● Work item:
Please copy out the entries below exactly, beginning with the line that contains "(147, 308) none" and ending with the line that contains "[651,1128,672,1135] see ->", and include nothing outside that span.

(Revision tracking records)
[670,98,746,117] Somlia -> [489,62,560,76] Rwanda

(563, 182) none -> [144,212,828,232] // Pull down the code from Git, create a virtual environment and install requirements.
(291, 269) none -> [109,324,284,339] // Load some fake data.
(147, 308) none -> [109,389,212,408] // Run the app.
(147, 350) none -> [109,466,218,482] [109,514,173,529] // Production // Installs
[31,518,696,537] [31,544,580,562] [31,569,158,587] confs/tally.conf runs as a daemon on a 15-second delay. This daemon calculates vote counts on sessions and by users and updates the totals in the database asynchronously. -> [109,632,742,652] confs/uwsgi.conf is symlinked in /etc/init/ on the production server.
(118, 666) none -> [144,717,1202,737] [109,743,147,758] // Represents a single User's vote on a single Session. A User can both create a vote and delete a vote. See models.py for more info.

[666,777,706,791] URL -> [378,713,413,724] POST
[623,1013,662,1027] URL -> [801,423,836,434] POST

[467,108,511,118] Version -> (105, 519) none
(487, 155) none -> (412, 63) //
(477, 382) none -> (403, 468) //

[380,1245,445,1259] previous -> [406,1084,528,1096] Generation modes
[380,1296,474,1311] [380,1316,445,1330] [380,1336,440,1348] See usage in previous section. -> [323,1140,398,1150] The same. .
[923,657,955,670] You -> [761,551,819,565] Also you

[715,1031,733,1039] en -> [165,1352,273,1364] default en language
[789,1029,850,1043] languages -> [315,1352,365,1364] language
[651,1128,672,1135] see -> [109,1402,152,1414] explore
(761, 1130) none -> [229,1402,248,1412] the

● Solution for this problem:
(147, 308) none -> [109,389,212,408] // Run the app.
(147, 350) none -> [109,466,218,482] [109,514,173,529] // Production // Installs
[31,518,696,537] [31,544,580,562] [31,569,158,587] confs/tally.conf runs as a daemon on a 15-second delay. This daemon calculates vote counts on sessions and by users and updates the totals in the database asynchronously. -> [109,632,742,652] confs/uwsgi.conf is symlinked in /etc/init/ on the production server.
(118, 666) none -> [144,717,1202,737] [109,743,147,758] // Represents a single User's vote on a single Session. A User can both create a vote and delete a vote. See models.py for more info.

[666,777,706,791] URL -> [378,713,413,724] POST
[623,1013,662,1027] URL -> [801,423,836,434] POST

[467,108,511,118] Version -> (105, 519) none
(487, 155) none -> (412, 63) //
(477, 382) none -> (403, 468) //

[380,1245,445,1259] previous -> [406,1084,528,1096] Generation modes
[380,1296,474,1311] [380,1316,445,1330] [380,1336,440,1348] See usage in previous section. -> [323,1140,398,1150] The same. .
[923,657,955,670] You -> [761,551,819,565] Also you

[715,1031,733,1039] en -> [165,1352,273,1364] default en language
[789,1029,850,1043] languages -> [315,1352,365,1364] language
[651,1128,672,1135] see -> [109,1402,152,1414] explore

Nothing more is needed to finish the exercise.